James Routley

In November 2019, years before the launch of ChatGPT, OpenAI created a 1.5 billion parameter Large Language Model and released it publicly under the name GPT-2.

Immediately, researchers and enthusiasts began playing with it, using it to generate poetry, folk music, fan-fiction and more. It was a dramatic improvement over previous iterations and it foreshadowed the significant advancements that would soon come.

But even after the release of GPT-3, some enthusiasts began to notice a strange behavior. You could be having a typical conversation with the AI, but as soon as you mention a specific word, it would begin to behave erratically.
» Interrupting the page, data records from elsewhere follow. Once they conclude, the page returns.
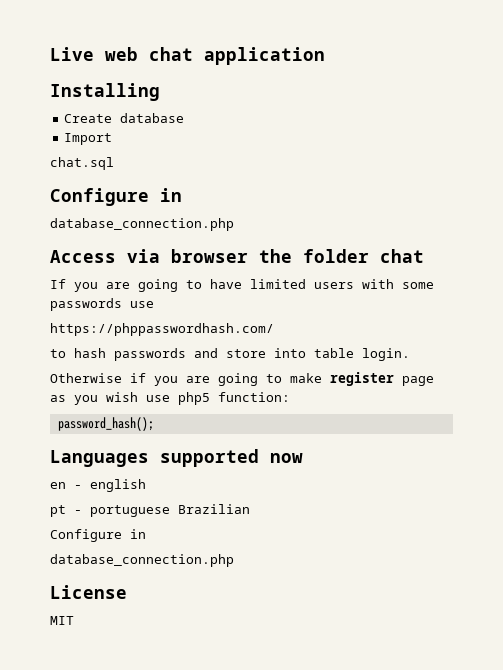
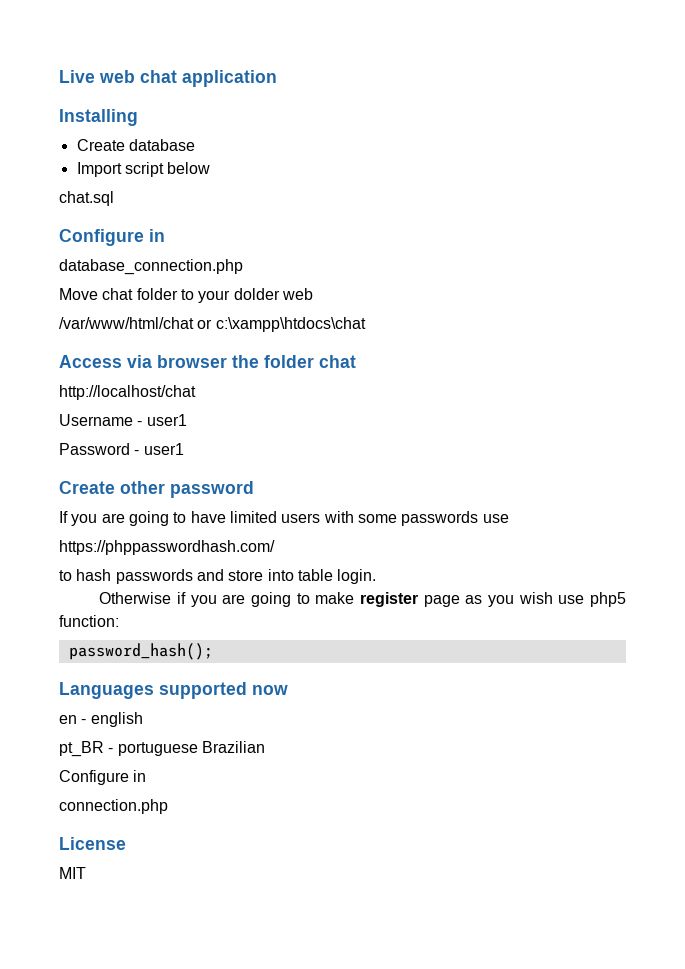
(113, 139) none -> [124,162,211,177] script below
(234, 224) none -> [59,288,313,303] [59,317,366,332] // Move chat folder to your dolder web // /var/www/html/chat or c:\xampp\htdocs\chat
(424, 256) none -> [59,385,196,400] [59,414,187,426] [59,443,184,455] [59,481,254,498] // http://localhost/chat // Username - user1 // Password - user1 // Create other password
[50,505,66,517] pt -> [59,741,104,757] pt_BR
[50,554,234,567] database_connection.php -> [59,799,168,814] connection.php

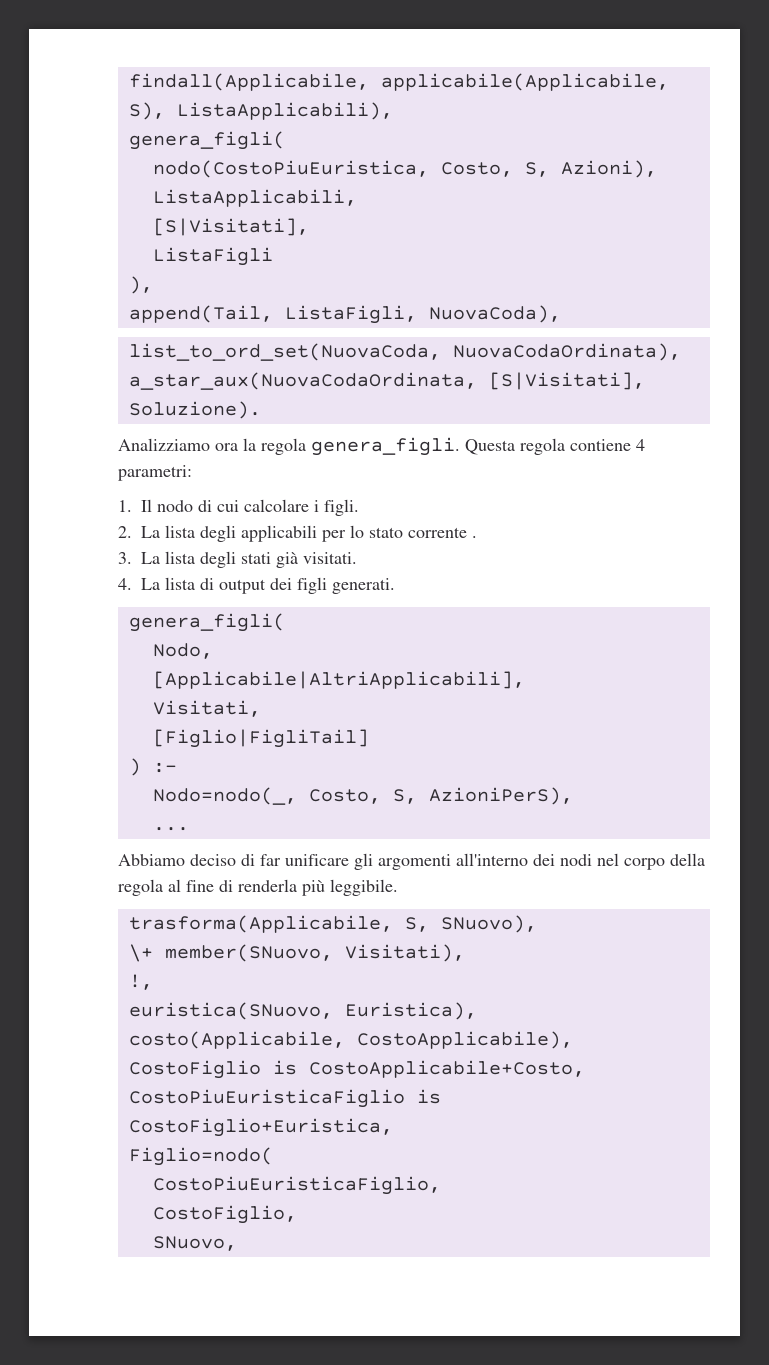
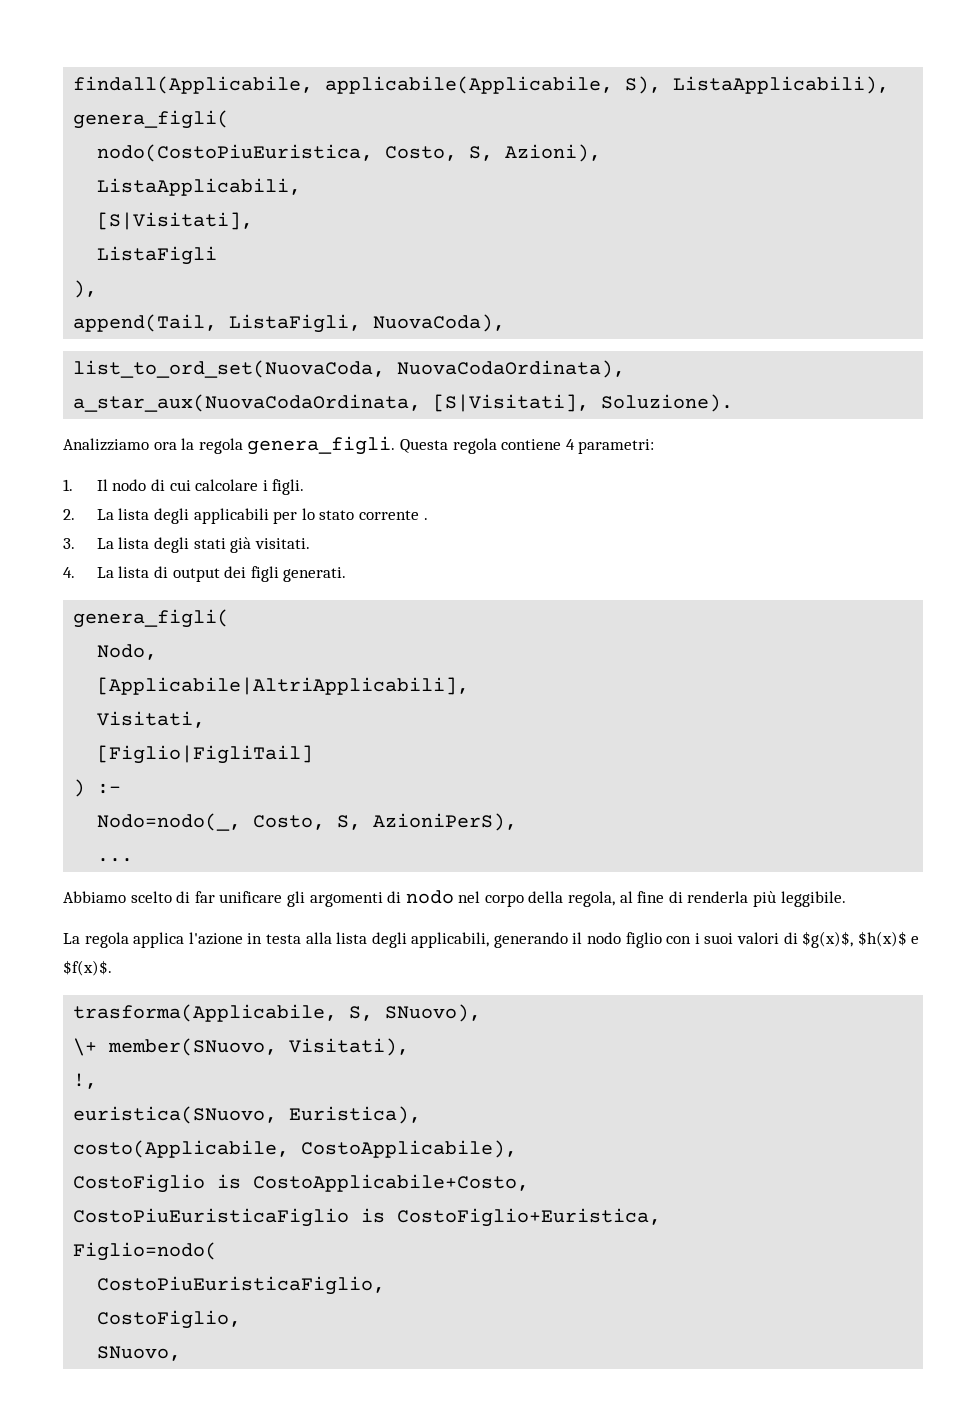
[190,854,236,866] deciso -> [130,891,172,903] scelto
[456,853,592,866] all'interno dei nodi -> [387,890,454,904] di nodo
[118,879,163,896] regola -> [568,891,616,907] regola,
(398, 887) none -> [63,931,920,948] [63,960,112,976] // La regola applica l'azione in testa alla lista degli applicabili, generando il nodo figlio con i suoi valori di $g(x)$, $h(x)$ e $f(x)$.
It would give off-topic responses, hallucinate, insult the prompter, and even refuse to comply with the request. What’s more, this word was apparently inexpressable. No matter what prompt you gave, the AI was unable to say the word itself.
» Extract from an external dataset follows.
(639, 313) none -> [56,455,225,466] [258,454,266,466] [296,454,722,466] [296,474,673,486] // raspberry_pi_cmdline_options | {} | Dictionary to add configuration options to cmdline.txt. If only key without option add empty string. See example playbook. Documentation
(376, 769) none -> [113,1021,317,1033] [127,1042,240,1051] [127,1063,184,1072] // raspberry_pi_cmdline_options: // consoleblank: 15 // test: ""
What was this forbidden word? What was the holy incantation that caused the AIs to lose their minds?

SolidGoldMagikarp

This is hilarious to me.

In the Pokemon games, Magikarp is described as, “An underpowered, pathetic Pokémon.” It’s basically the worst in the series. Completely useless.

But somehow, this fictional creature from this fictional game, crossed the chasm into reality, only instead of being a punchline it became an superweapon capable of incapacitating humanity’s most advanced technologies with a single word.
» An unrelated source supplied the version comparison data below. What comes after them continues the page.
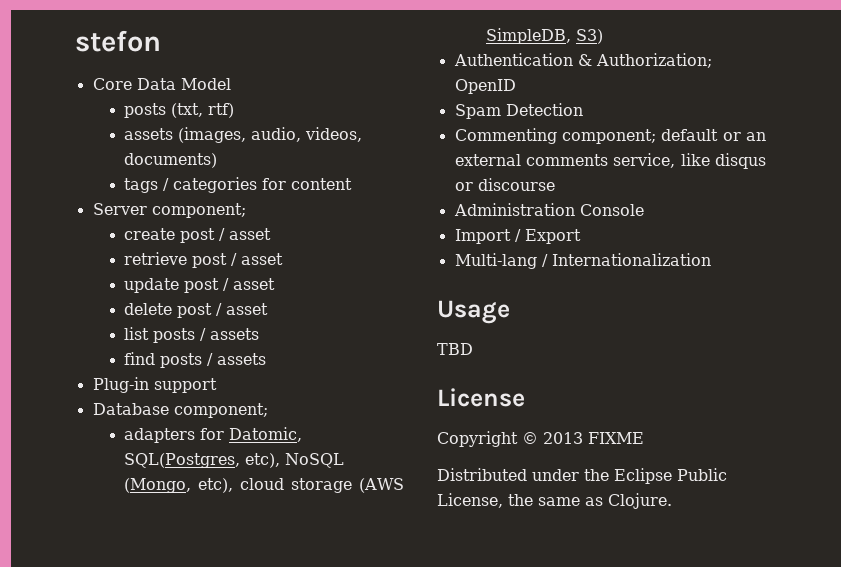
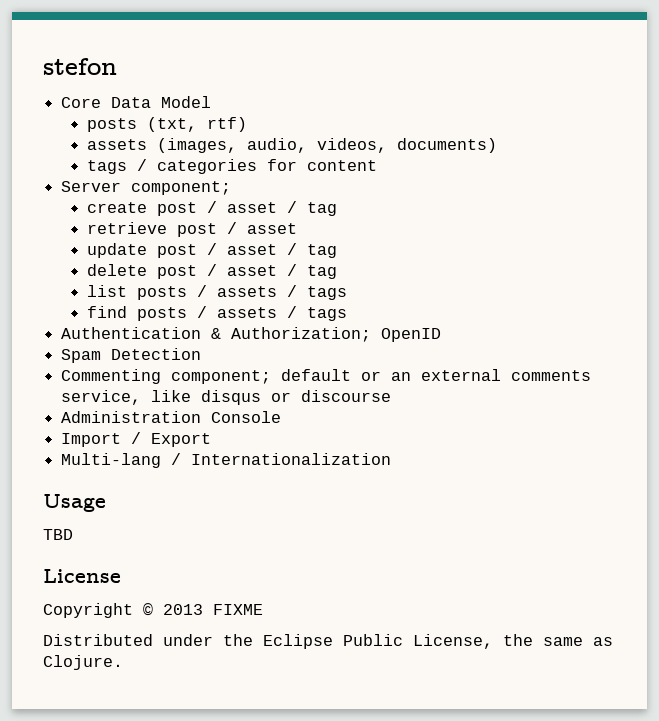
(272, 234) none -> [287,201,338,216] / tag
(276, 284) none -> [287,243,338,258] / tag
(269, 309) none -> [287,264,338,279] / tag
(260, 334) none -> [287,285,348,300] / tags
[92,377,217,393] [92,403,268,418] [124,427,303,443] [124,453,345,468] [124,478,404,493] [486,28,604,44] // Plug-in support // Database component; // adapters for Datomic, SQL(Postgres, etc), NoSQL (Mongo, etc), cloud storage (AWS SimpleDB, S3) -> [287,306,348,321] / tags

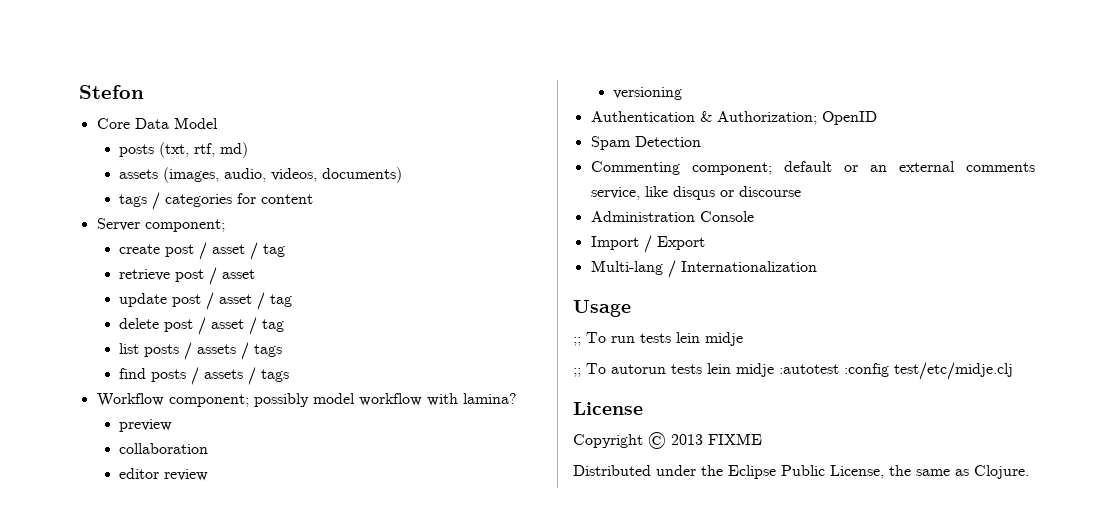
[43,58,117,75] stefon -> [79,85,144,99] Stefon
[207,117,248,132] rtf) -> [194,142,249,158] rtf, md)
(348, 314) none -> [96,393,517,407] [119,419,173,432] [119,443,209,454] [119,468,209,481] [613,87,683,100] // Workflow component; possibly model workflow with lamina? // preview // collaboration // editor review // versioning
[43,529,73,540] TBD -> [573,332,743,346] [573,362,1013,380] ;; To run tests lein midje // ;; To autorun tests lein midje :autotest :config test/etc/midje.clj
The Pokemon company should run with this. They should introduce a rare “solid gold” Magikarp variant in the games with the ability to instakill it’s opponents. There should be a holographic solid gold Magikarp trading card, rare encounters in Pokemon Go, and references in everything from the anime series to Super Smash Bros.

For once, we have a Pokemon that’s rare, not because Nintendo said so, but because the unknowable mind of an AI consumed more content than any human is capable of reading within their lifetime and concluded that heretofore, it’s name must be unspeakable.

…

Years have passed since that first discovery and AI researchers have studied and patched the original anomaly. Today, if you ask your AI chatbot about SolidGoldMagikarp*, it’ll calmly explain how recurring tokens with insufficient training data can produce unpredictable results. It’s a totally logical explanation.

But when the AI-apocalypse arrives, our defenses have failed, and the armies of punching robots descend on my home, you can be sure that the last word you’ll hear me scream is: SolidGoldMagikarp

* I should mention that SolidGoldMagikarp was only one of many "glitch tokens" that produced erratic results, including StreamerBot, attRot, and petertodd. While this is good context, the story falls a bit flat when the holy incantation is petertodd , so I hope you'll forgive the temporary omission of these details.